Grinnell resident Christine Gaunt used to mail letters to her senators and sit in their offices holding antiwar signs. Her presence was becoming expected, though, so she decided to use a stronger method.
Throughout the year, Gaunt has staged "die-ins" in the Des Mointes offices of Iowa Sens. Charles Grassley and Tom Harkin to protest the United States’ wars abroad. The demonstrations involved tracing her outline in chalk and lying down on the floor, pretending to be dead. When it was time for the building to close, the police usually removed her from the building and sometimes issued her a citation. In August, she was arrested on trespassing charges, and Polk County prosecutors initially requested she be banned from the Federal Building. While prosecutors have since retracted their call for a ban, Gaunt is awaiting sentencing and could spend up to 60 days in jail and face a $1,300 fine.
Arresting and convicting Gaunt for demonstrating is too severe, and 60 days of jail time would be an excessive punishment for a nonviolent protest. Prosecutors were right to drop their request to prohibit Gaunt from a federal office building that is paid for by her tax dollars and used by her elected officials; such an action would be an egregious infringement of her First Amendment rights.
U.S. Supreme Court precedent, Gaunt’s right to free speech, and her freedom to petition the government for a redress of grievances all allow her to enter the Federal Building in Des Moines.
However, the state is justified in removing her when the building closes, and by issuing citations when she refuses to move, the state is not excessively limiting her rights.
Beyond the subject of the constitutionality of the ban and the arrest is the subject of whether Gaunt should be given citations in the first place, said Timothy Hagle, a UI political-science associate professor and constitutional-law expert.
The U. S. Supreme Court has ruled that the right to free speech is not absolute. Some classes of speech are unprotected, such as obscenity or "fighting words." With regard to protected speech, there are certain "time, place, and manner restrictions" that can be imposed.

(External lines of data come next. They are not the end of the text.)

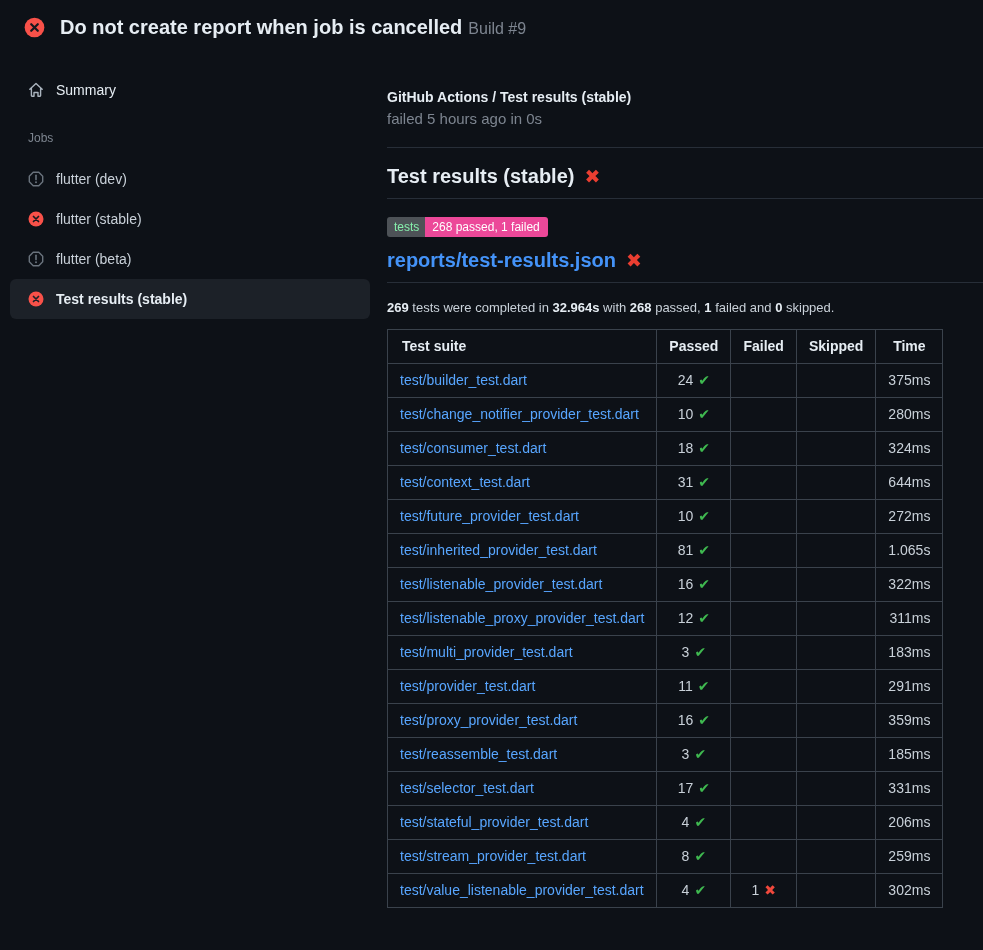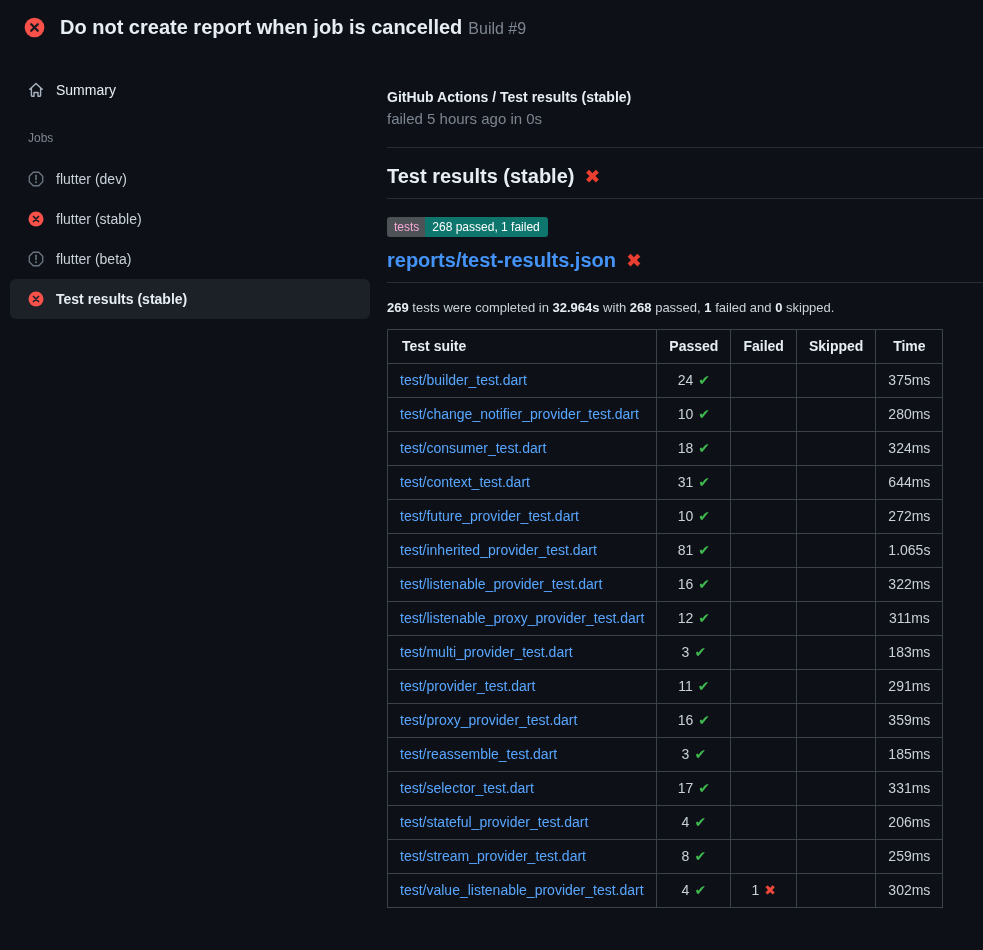"tests" .badge .k { color: #f9a8d4 -> #86efac }
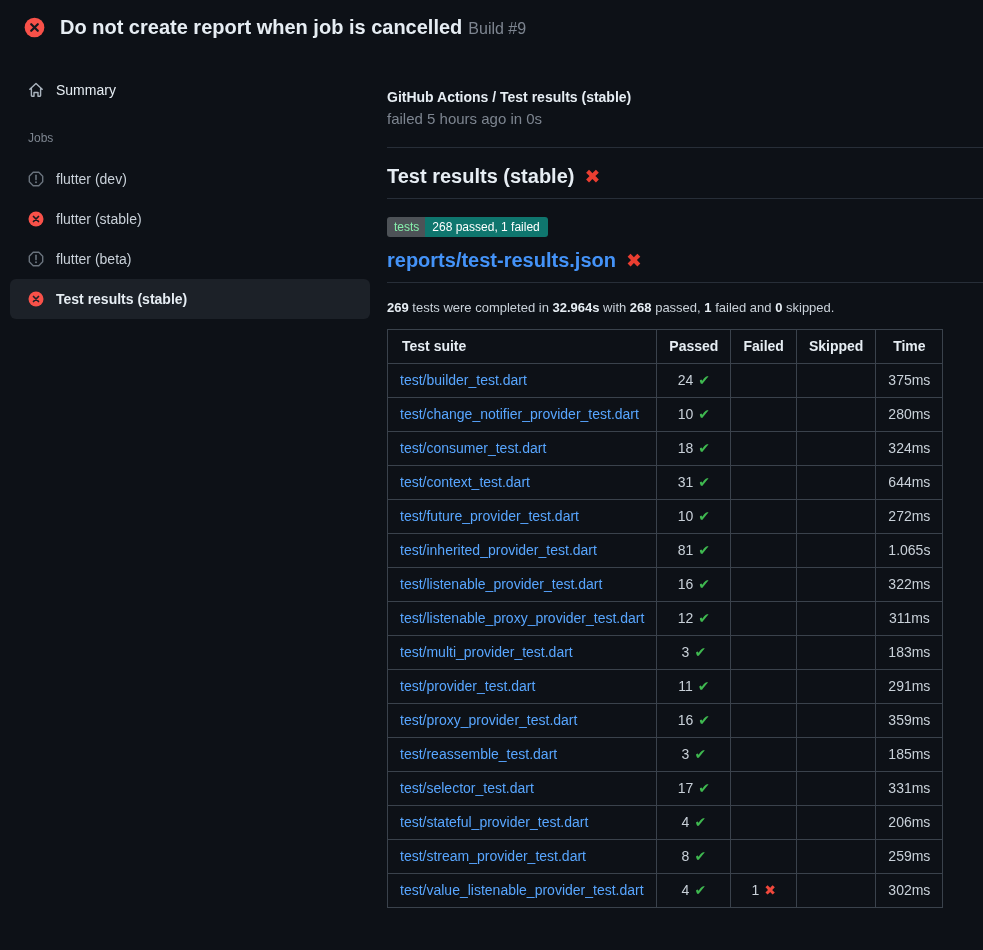"268 passed, 1 failed" .badge .v { background: #0f766e -> #ec4899 }
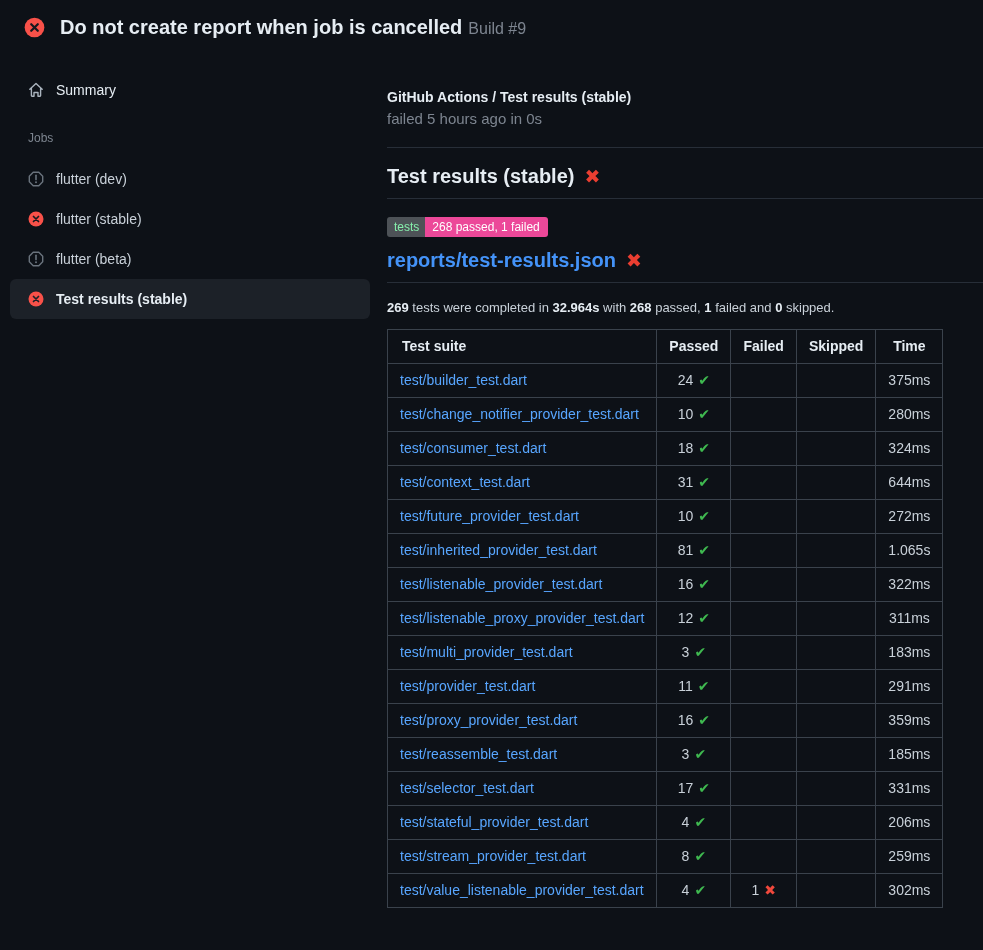"375ms" td.time { text-align: center -> right }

In the 1968 case United States v. O’Brien</a>, the court ruled that there are some instances where "incidental limitations on First Amendment freedoms" are allowable as long as they comply with a certain set of guidelines. The guidelines, often referred to as the "O’Brien test," require any speech regulation to serve a substantial government interest and not excessively limit First Amendment rights.
The citations for Gaunt are just such a time, place, and manner restriction. Gaunt was never removed from the building until the building’s closing hours, when the building needs to be cleaned and emptied. The federal government does have a substantial interest in ensuring federal business runs smoothly and efficiently, and Gaunt was slightly impeding that function.
That the building is publicly owned affects Gaunt’s case symbolically but not legally. Hagle said public buildings that are not designated for public speech do not have to be treated as open forums. Citizens are not allowed to run onto a military base and lie down in front of fighter jets, nor can they run onto the Senate floor while a vote is taking place and lie down in front of a senator.
Dissent and questioning of government policies is vital to a robust democracy; actions that curtail nonviolent criticism should be rejected by all citizens.
As Gaunt pointed out in an interview with the Editorial Board, the inconvenience posed by stepping over her in the hallway is insignificant compared to the inconveniences caused by America’s wars.
We agree. Gaunt is exercising her rights as a U.S. citizen. Her voice should not be supressed, and her punishment should be proportional to the miniscule nuisance she has caused.